On the other hand, there are hundreds of millions of German speakers out there who probably have a different opinion on my conclusion. I can hardly blame them.
The whole point of statistical filters like Bayes is that they let individuals come up with statistical descriptions of their own spam/ham corpus. While you could apply some of these techniques to a universal corpus, it wouldn't be anywhere near as accurate or useful as one built around your own mail patterns.
Moreover, part of the reason that individual statistical filters are effective is that they are hetergeneous: because everyone has a different profile, it's difficult or impossible for spammers to come up with messages that will be misinterpreted as ham for everyone. If you have any kind of standard, widely used spam characteristics -- like the heuristics encoded into SpamAssassin's rules -- then spammers can exploit those properties to "cloak" their messages as ham; hence, spam headers that include Mutt, Pine, Outlook, Mozilla, Eudora, and AOL as the mail agent, because each of those gives a few "ham" points in SpamAssassin; hence, revisions to later versions of SpamAssassin to penalize messages that cite multiple mail agents.
A universal spam corpus is an appealing idea, and there are research contexts where having one makes sense, but as examples like the mail agent headers show, filtering techniques built around a universal profile would often be easy to defeat. It would be nice if there were easier ways to package them, but generally speaking it seems like individual profiles seem to be the way to go.

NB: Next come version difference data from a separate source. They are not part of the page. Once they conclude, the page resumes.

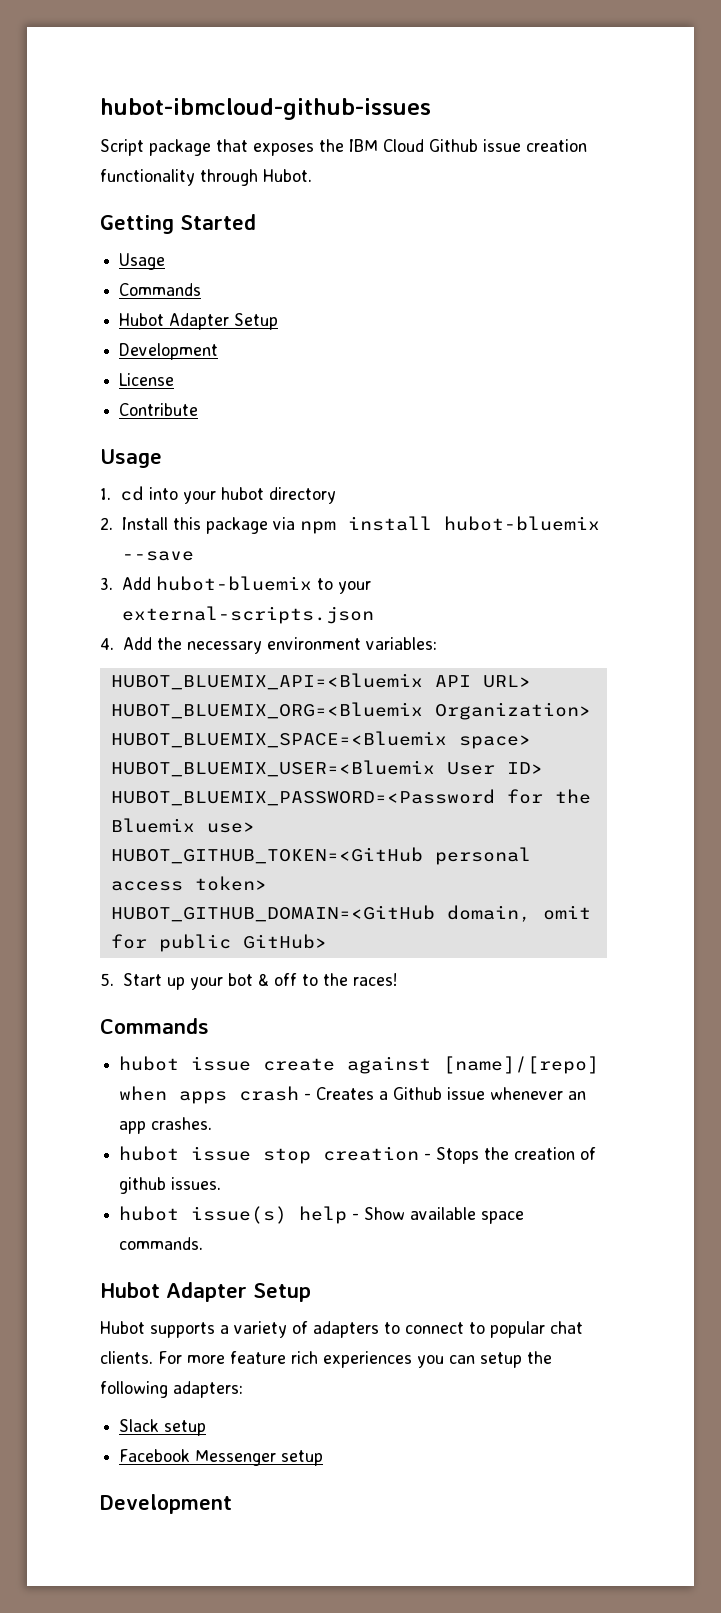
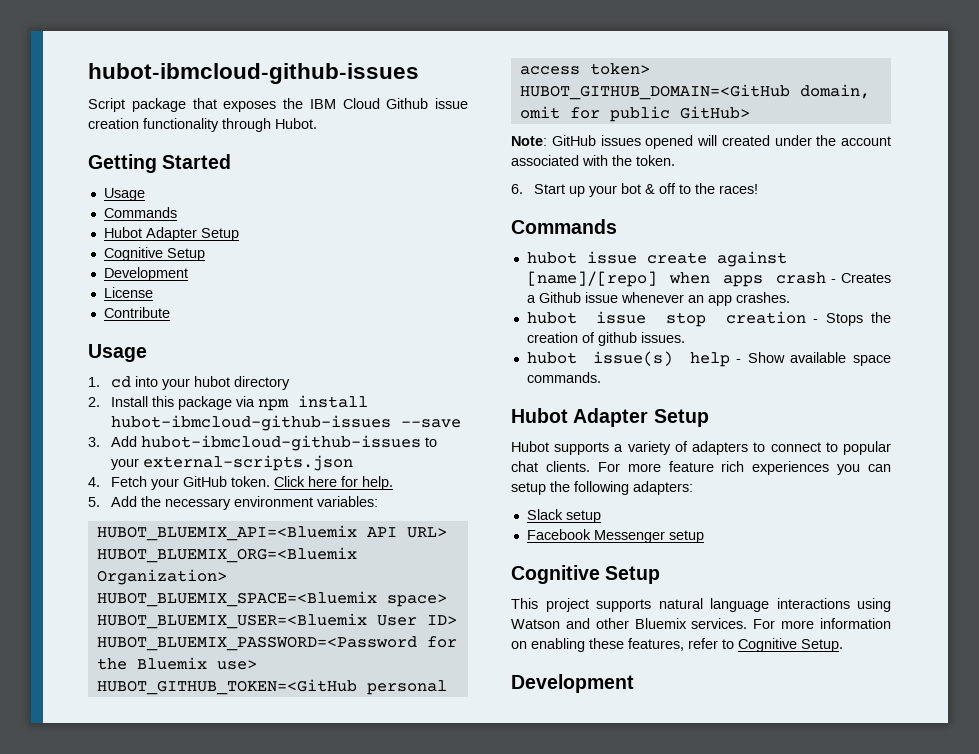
(279, 321) none -> [103,247,205,261] // Cognitive Setup
[443,516,600,531] hubot-bluemix -> [111,415,392,431] hubot-ibmcloud-github-issues
[155,576,312,591] hubot-bluemix -> [141,435,422,451] hubot-ibmcloud-github-issues
(114, 644) none -> [111,476,394,490] [88,497,100,507] Fetch your GitHub token. Click here for help. // 5.
[100,973,114,986] 5. -> [511,135,891,149] [511,155,675,166] [511,184,523,194] Note: GitHub issues opened will created under the account associated with the token. // 6.
(324, 1458) none -> [511,565,661,584] [511,598,891,612] [511,618,891,629] [511,638,843,652] // Cognitive Setup // This project supports natural language interactions using Watson and other Bluemix services. For more information on enabling these features, refer to Cognitive Setup.

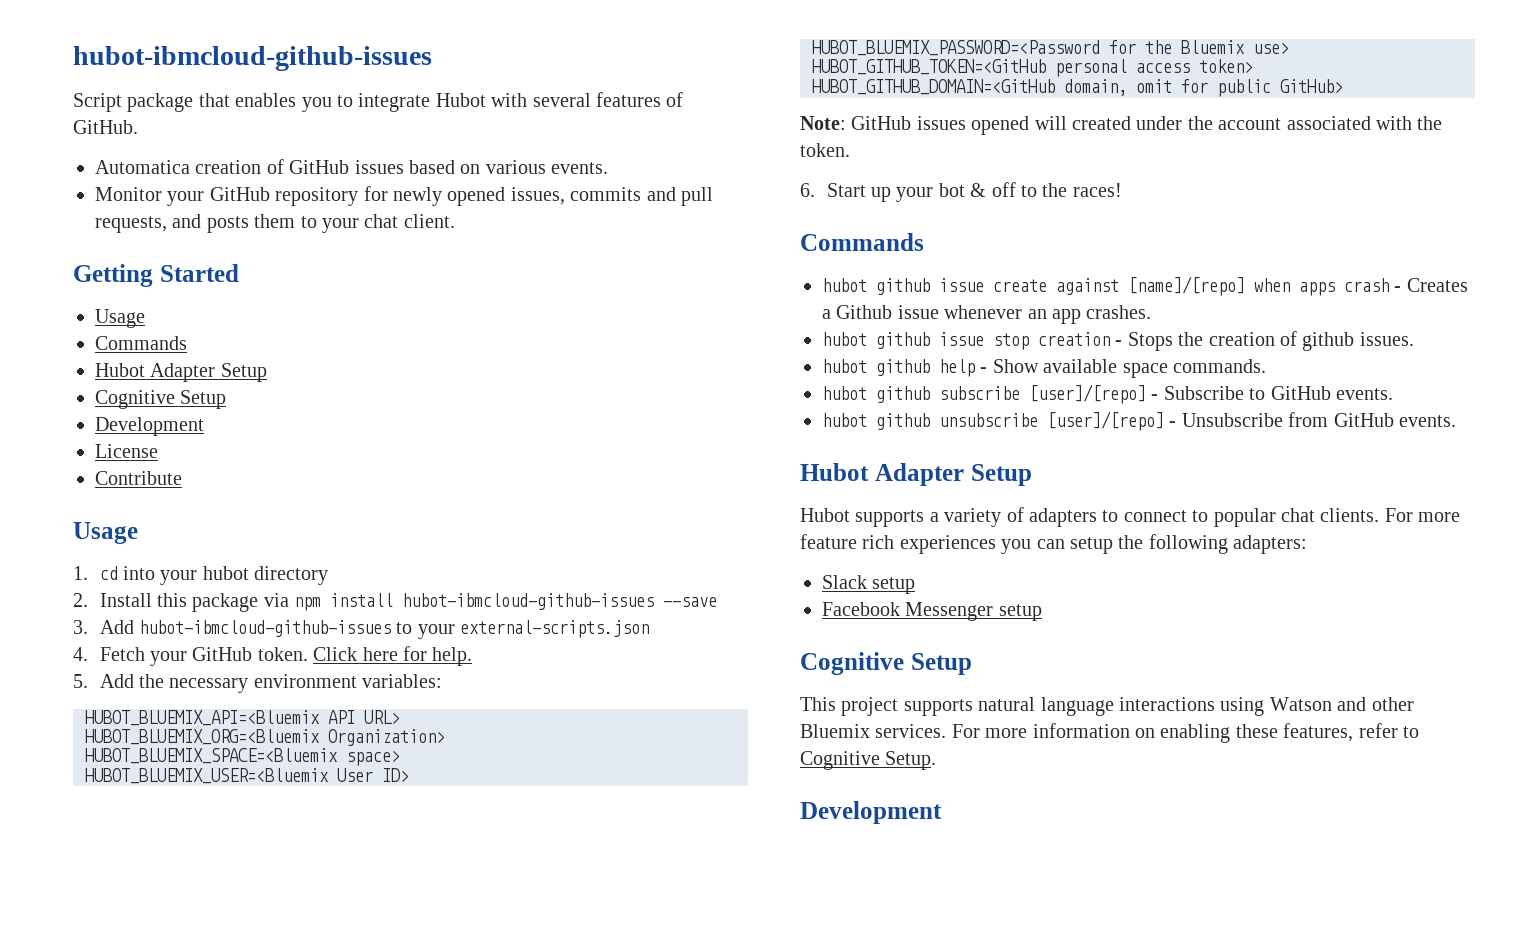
[223,98,468,112] [88,118,317,132] exposes the IBM Cloud Github issue creation functionality through Hubot. -> [235,92,684,112] [73,120,138,134] [95,159,609,174] [95,186,713,206] [95,214,455,233] enables you to integrate Hubot with several features of GitHub. // Automatica creation of GitHub issues based on various events. // Monitor your GitHub repository for newly opened issues, commits and pull requests, and posts them to your chat client.
(577, 258) none -> [876,278,930,295] github
(577, 318) none -> [876,332,930,349] github
[593,351,674,366] issue(s) -> [876,359,930,376] github
(601, 377) none -> [822,384,1393,404] [822,411,1456,431] // hubot github subscribe [user]/[repo] - Subscribe to GitHub events. // hubot github unsubscribe [user]/[repo] - Unsubscribe from GitHub events.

Re:corpuses (corpi?) don't work that way
jmm on 2004-06-10T14:44:03
I think that you can set things up so that your own private ruleset is used to actively delete spam, while the public ruleset would be used to flag spam while still pasing it on. Then, you can scan the flagged items fairly quickly and use them to update your private ruleset.
Re:locale stuff
Matts on 2004-06-10T16:28:02
Actually what you want is the ok_languages setting. Just set this to be "en" (or whatever languages you can read) and be done with it.
I'm (in Germany) have been getting a lot of italian spam lately that was getting across sa. Usually almost all of the spam I get is English, though, maybe one or two german messages per day.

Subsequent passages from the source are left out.